Keputusan pengadilan Illinois baru-baru ini yang mengklasifikasikan Bitcoin dan Ether sebagai komoditas telah memicu perdebatan sengit di Nigeria. Banyak pemangku kepentingan kini mendorong Komisi Sekuritas dan Bursa Nigeria (SEC) untuk mengambil sikap serupa. Tapi mungkin tidak.

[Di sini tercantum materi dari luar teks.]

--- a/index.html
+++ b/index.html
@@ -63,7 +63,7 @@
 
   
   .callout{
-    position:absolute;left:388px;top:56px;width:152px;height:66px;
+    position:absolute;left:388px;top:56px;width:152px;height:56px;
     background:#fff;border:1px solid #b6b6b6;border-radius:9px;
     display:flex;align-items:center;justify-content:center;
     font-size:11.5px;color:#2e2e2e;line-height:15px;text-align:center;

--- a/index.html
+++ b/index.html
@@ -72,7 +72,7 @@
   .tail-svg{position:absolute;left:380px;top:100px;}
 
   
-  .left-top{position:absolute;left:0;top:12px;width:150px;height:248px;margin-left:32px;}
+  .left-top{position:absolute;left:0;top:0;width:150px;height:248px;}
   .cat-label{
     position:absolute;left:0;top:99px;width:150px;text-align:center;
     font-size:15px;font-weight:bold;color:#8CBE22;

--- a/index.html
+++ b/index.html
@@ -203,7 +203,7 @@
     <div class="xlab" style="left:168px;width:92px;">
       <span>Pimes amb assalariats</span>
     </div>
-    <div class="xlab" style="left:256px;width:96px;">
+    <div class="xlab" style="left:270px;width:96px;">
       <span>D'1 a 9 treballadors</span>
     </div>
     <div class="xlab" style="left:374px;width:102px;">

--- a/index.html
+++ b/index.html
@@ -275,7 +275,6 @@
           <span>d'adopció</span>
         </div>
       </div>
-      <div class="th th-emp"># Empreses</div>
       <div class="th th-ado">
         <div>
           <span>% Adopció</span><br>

Dalam sebuah wawancara, Lucky Uwakwe, ketua Komite Koordinasi Industri Blockchain Nigeria (BICCoN), mengatakan: 

“SEC Nigeria harus mengingat perlunya membuat aturan yang mendefinisikan kelas aset dari aset kripto atau memecah masing-masing kripto menjadi kelas aset dan menjelaskan kepada publik bagaimana kripto tersebut memenuhi syarat untuk disebut sekuritas atau komoditas.”

Ia percaya bahwa pedoman yang jelas akan memberikan peta jalan bagi para pencipta untuk membuat peraturan. Namun, dia menunjukkan bahwa perbedaan inheren antara protokol proof-of-stake (PoS) dan proof-of-work (PoW) dapat mengubah cara klasifikasi aset kripto tertentu. 

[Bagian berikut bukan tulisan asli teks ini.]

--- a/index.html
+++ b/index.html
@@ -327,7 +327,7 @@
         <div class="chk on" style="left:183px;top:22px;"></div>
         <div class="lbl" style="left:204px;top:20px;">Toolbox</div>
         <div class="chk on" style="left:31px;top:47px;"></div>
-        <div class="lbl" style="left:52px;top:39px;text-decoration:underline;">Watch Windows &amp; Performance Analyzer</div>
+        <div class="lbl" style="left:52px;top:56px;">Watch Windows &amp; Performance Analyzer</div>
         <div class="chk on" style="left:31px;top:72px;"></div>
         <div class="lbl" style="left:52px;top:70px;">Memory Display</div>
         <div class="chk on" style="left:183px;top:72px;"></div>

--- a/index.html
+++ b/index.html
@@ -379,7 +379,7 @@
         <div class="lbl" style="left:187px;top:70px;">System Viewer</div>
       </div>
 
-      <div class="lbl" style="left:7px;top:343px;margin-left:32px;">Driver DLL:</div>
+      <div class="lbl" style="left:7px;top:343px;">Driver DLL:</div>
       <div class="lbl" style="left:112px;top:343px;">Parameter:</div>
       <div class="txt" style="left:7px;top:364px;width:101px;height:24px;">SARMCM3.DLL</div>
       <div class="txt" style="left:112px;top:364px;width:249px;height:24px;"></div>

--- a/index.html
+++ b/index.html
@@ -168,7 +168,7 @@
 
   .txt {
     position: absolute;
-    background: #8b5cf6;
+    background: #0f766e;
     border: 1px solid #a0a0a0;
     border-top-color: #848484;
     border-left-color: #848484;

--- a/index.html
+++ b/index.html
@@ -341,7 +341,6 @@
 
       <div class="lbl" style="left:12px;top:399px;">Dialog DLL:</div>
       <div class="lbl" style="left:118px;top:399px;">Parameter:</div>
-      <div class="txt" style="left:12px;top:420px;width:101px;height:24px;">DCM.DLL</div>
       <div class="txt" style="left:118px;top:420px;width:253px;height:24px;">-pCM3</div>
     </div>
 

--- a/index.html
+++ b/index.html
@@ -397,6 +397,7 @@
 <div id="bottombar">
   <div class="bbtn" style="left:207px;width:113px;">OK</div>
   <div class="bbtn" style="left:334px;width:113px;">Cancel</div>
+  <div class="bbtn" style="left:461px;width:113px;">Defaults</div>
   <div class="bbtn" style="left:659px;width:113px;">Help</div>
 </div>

Uwakwe menambahkan bahwa, “SEC Nigeria harus melihat bagaimana AS melakukannya dan mencoba membuat peraturan serupa yang sesuai dengan lingkungan kita.”

Di Nigeria, Dewan Komoditas secara tradisional berfokus pada komoditas fisik seperti tanaman komersial dan produk pertanian. Komoditas digital belum menjadi fokus utama. 

Oladotun Wilfred Akangbe, kepala pemasaran di Flincap, sebuah platform untuk pertukaran kripto bebas di Afrika, juga berbagi pemikirannya. Dia berkata:

“Mata uang kripto dasar seperti Bitcoin dan Ethereum telah menjadi komoditas yang sangat berharga sehingga aset-aset dihargai di dalamnya.”

Dia menekankan perlunya pendekatan regulasi yang berbeda untuk Bitcoin dan Ethereum dibandingkan dengan mata uang kripto lainnya. Akangbe yakin SEC harus fokus menggunakan mata uang kripto sebagai instrumen penggalangan dana, seperti penawaran koin perdana (ICO).

Pada bulan Februari 2021, Bank Sentral Nigeria (CBN) melarang semua bank dan lembaga keuangan terlibat dalam semua jenis transaksi mata uang kripto. 

Mereka mengklaim hal ini untuk mengekang pencucian uang dan pendanaan terorisme. Namun larangan ini tidak membuat warga Nigeria bergeming. Sebaliknya, mereka berbondong-bondong menggunakan platform peer-to-peer (P2P) seperti Paxful.

Paxful mengalami peningkatan pendaftaran baru sebesar 137% di Nigeria hanya dalam tiga bulan.  Negara ini dengan cepat menjadi pasar perdagangan Bitcoin terbesar kedua setelah AS, dengan mata uang kripto senilai $2,4 miliar diperdagangkan pada Mei 2021.

Kemudian pada bulan Oktober, Nigeria meluncurkan eNaira, mata uang digital bank sentral (CBDC) miliknya sendiri.  eNaira dipatok pada naira Nigeria dan tampaknya diciptakan untuk mempromosikan inklusi keuangan dan menyederhanakan pembayaran lintas batas.

CBN mengeluarkan pedoman baru pada bulan Desember 2023 untuk mengatur Penyedia Layanan Aset Virtual (VASP).  Pedoman ini mencakup standar minimum untuk hubungan perbankan dengan VASP dan memastikan pemantauan dan manajemen risiko yang efektif.

Mereka menggantikan surat edaran CBN tahun 2021 yang melarang bank terlibat dengan penyedia layanan kripto. Pasar kripto Nigeria terus berkembang meskipun terdapat hambatan peraturan.

Menurut laporan tahun 2023, volume transaksi kripto Nigeria melonjak 9% dari tahun ke tahun menjadi $56,7 miliar antara Juli 2022 dan Juni 2023. Sebuah studi baru-baru ini menemukan bahwa 35% orang Nigeria berusia 18-60 tahun berinvestasi atau memperdagangkan mata uang kripto.

Semua hal ini tidak mengubah pandangan pemerintah terhadap mata uang kripto. Dan dilihat dari situasi saat ini, Nigeria kemungkinan besar tidak akan pernah mengklasifikasikan Bitcoin dan Ethereum sebagai komoditas.